その横、ハルは持ってきていた救急箱を見ながら、呟く。
「救急箱、いらなかったね」
「私も成長したのよ。でも、この頃ハルが丸くなった気がして、心配だわ」
授業の待ち時間、スイーツの試食会をしているハルとルカは、よく食べるそうだ。
ルカは特に見た目に変化はないが、リアナの勘違いではなければ、この頃ハルが丸くなってきた気がする。
食べる量と運動量が見合ってない今の生活に、少し改善した方がいいのではないだろうか。
しかし、ハルはルカと見つめ合ってそれを否定する。
「これは毛が伸びただけです〜。ふわふわ〜」
「ハル、ふわふわ!」
ハルの言ったことがわかったのか、同じようなことを言いながら、ルカは楽しそうにハルに抱きついている。
しかし、そのハルは徐々に体の大きさを小さくしており、誤魔化そうとしている気がして、リアナは小さくため息をつく。

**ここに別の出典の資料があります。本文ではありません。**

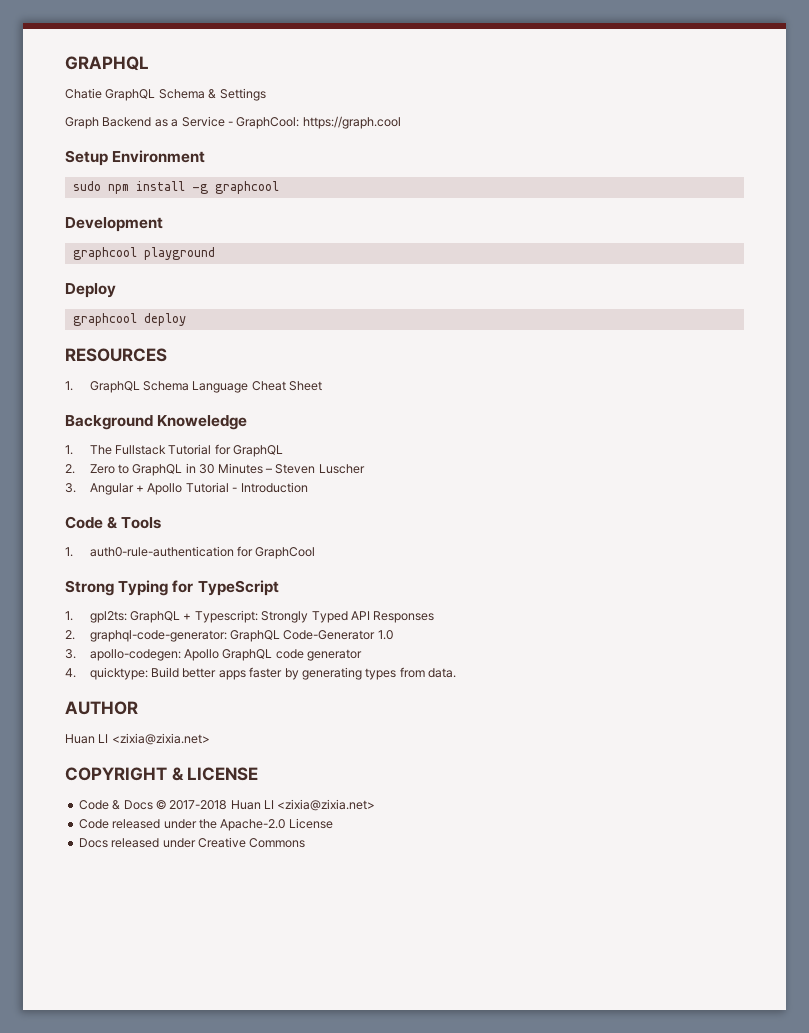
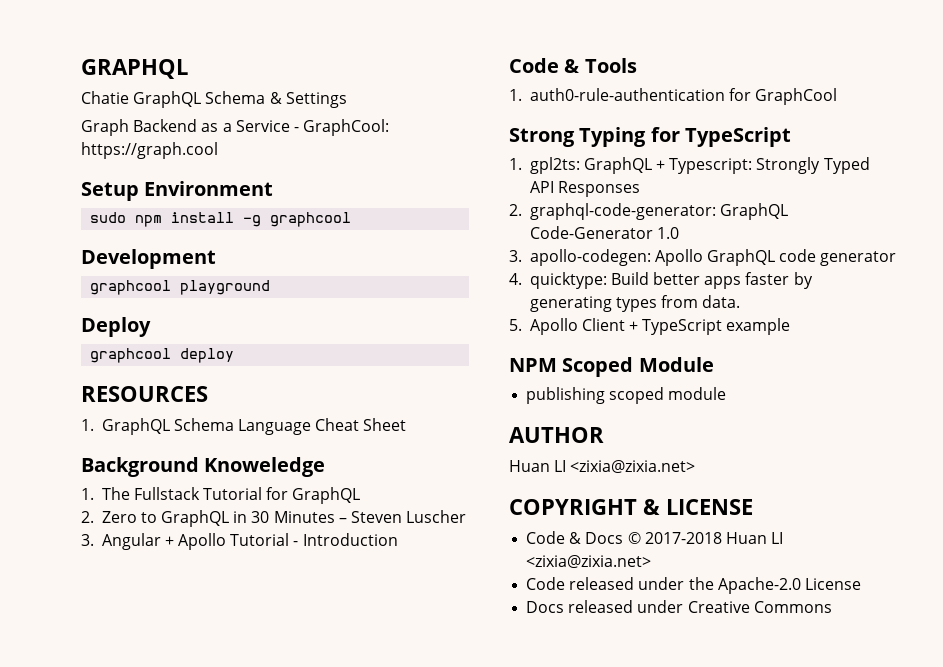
(457, 673) none -> [509,318,791,335] [509,357,714,377] [526,387,727,404] // 5. Apollo Client + TypeScript example // NPM Scoped Module // publishing scoped module

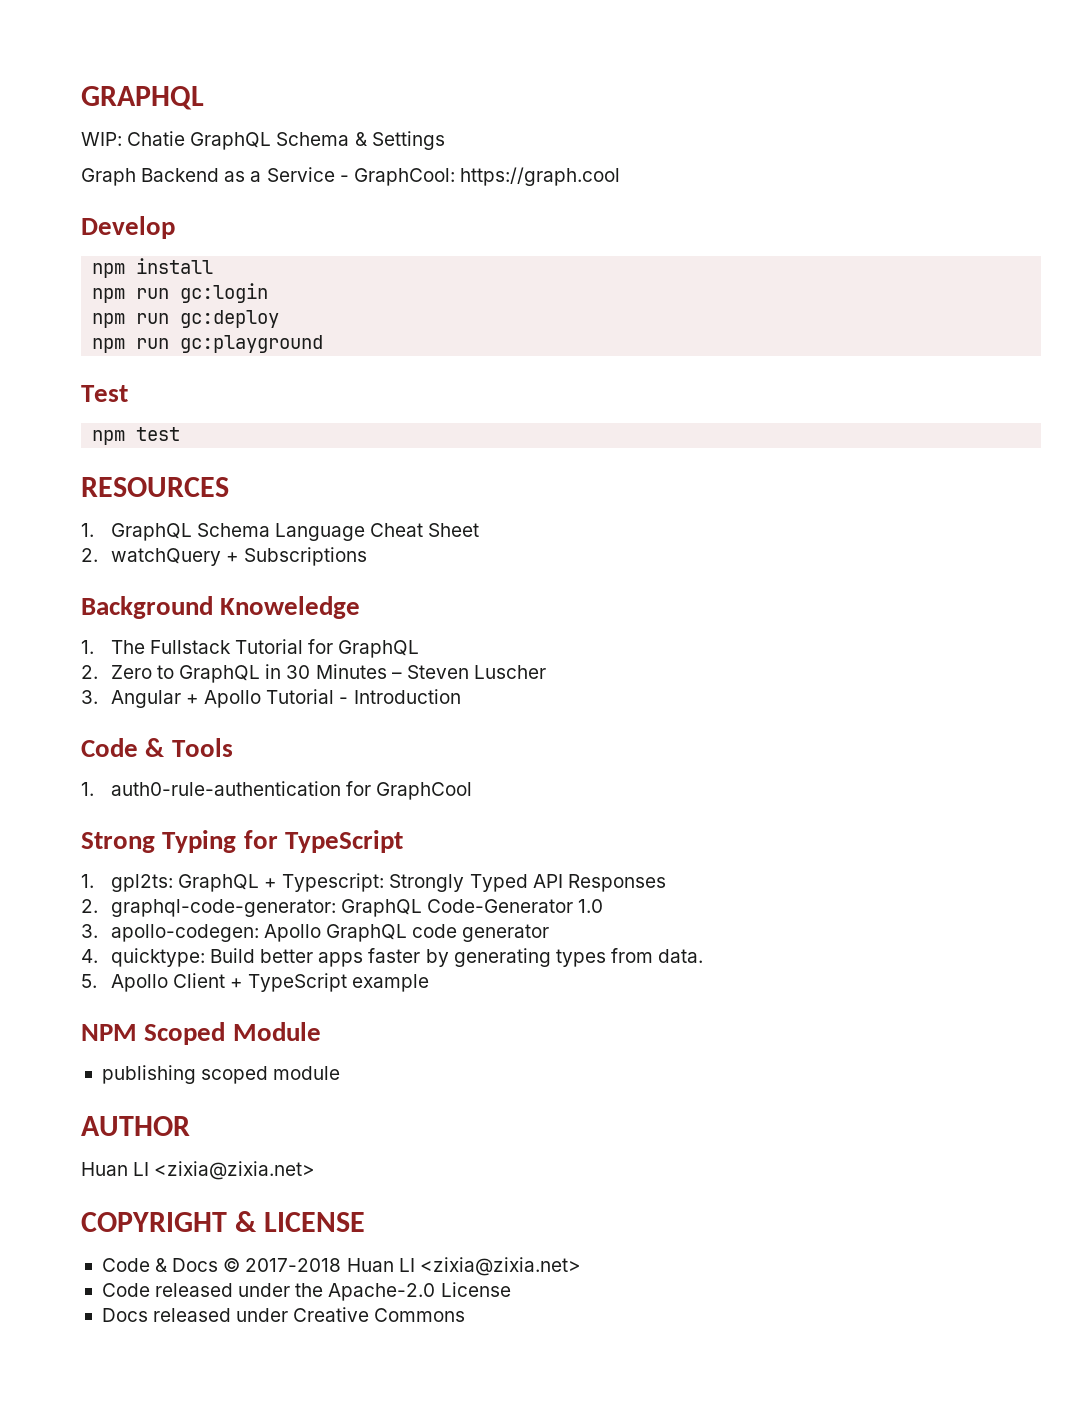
(188, 69) none -> [81,132,122,146] WIP:
[81,181,274,201] [90,212,127,223] Setup Environment // sudo -> [81,216,175,239] Develop //
[243,212,352,227] [81,249,216,269] [90,280,271,295] [81,317,151,337] [90,348,235,363] -g graphcool // Development // graphcool playground // Deploy // graphcool deploy -> [92,283,269,303] [92,310,280,328] [92,335,324,353] [81,385,128,402] [92,427,181,445] // npm run gc:login // npm run gc:deploy // npm run gc:playground // Test // npm test
(407, 424) none -> [81,547,368,566] // 2. watchQuery + Subscriptions

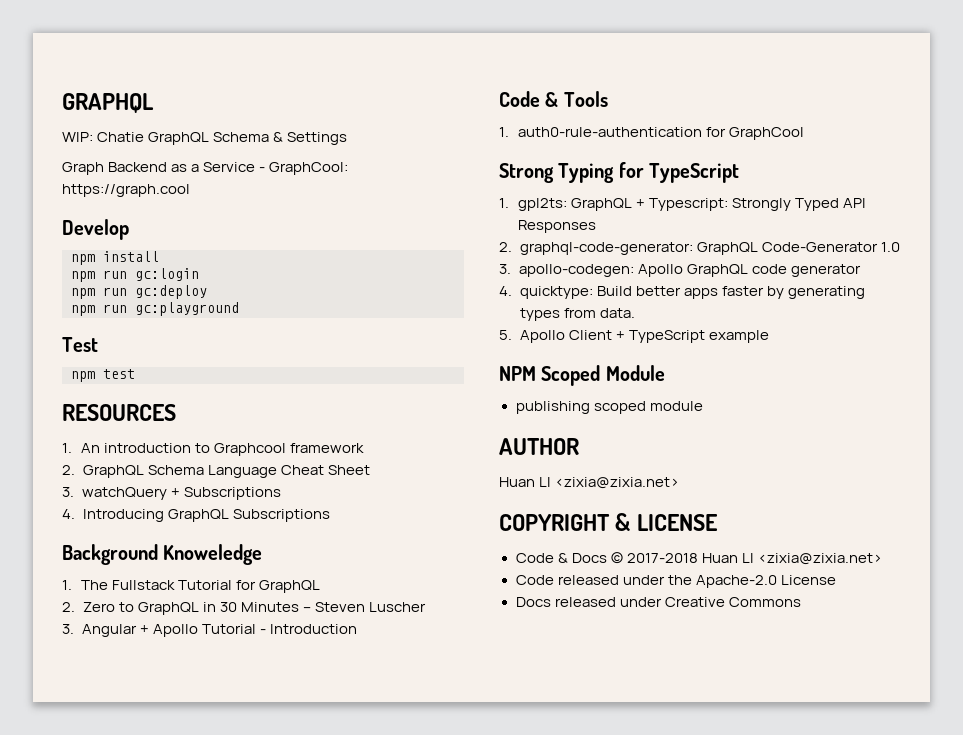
(94, 530) none -> [80,443,364,456] [62,465,75,475] An introduction to Graphcool framework // 2.
[81,548,98,562] 2. -> [62,487,74,497] 3.
(368, 556) none -> [62,509,330,522] // 4. Introducing GraphQL Subscriptions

そこで、ハルの用意していた救急箱でダンス中の出来事について思い出す。
「フーベルト。ダンス中に足を踏んでしまって、ごめんなさい。本当に、大丈夫ですか?」
「大丈夫ですよ、なんともありません」
「本当ですか?つま先ならまだいいですけど、踵だとヒールがあるから痛いですよね…」
どちらで踏んだか覚えていないが、きっと踏まれただけでも痛いはずだ。
それなのに、何事もなかったかのように踊りきったフーベルトに感心する。
しかし、自分が気にしないように、気遣ってくれているのではないか、少し心配である。
リアナの落ち込んでいる姿を見て、フーベルトはリアナの隣の席へ移動してくる。
「リアナ、いいことを教えてあげよう」
「いいこと?」
急に声を小さくしたフーベルトに合わせて、リアナも一緒に小さな声になる。
しかし、フーベルトのいう”いいこと“とは、いったいなんのことなのだろう?
気になっているリアナに、フーベルトは声を潜める。
「今日、レオン様が用意してくださった靴には、鉄の板が入っている。だから、何度踏んでくれても構わない」
レオンが用意してくれた靴は、なかなかリアナにとって、安心できるものであった。
今後もそれが使われると思うと、気負わず踏めそうな気がする。
「そうなんですか?なら、安心して踏めそうです」
「リアナ、あの靴はあそこにしかないから。他で練習する時は、気をつけてもらえたら」
「あ、そうですね。できる限り、気をつけます」
靴を持っているのはレオンであって、フーベルトではない。
練習に付き合ってもらう時は、気をつけなければ。
「でも、フーベルトとのダンスは不思議と踏みそうにないです。やっぱり、フーベルトはすごいですね」
リアナはそういうと、外の景色を楽しむ。
フーベルトのダンスの上手さに感謝しつつ、リアナはダンスの授業を無事に乗り越えた。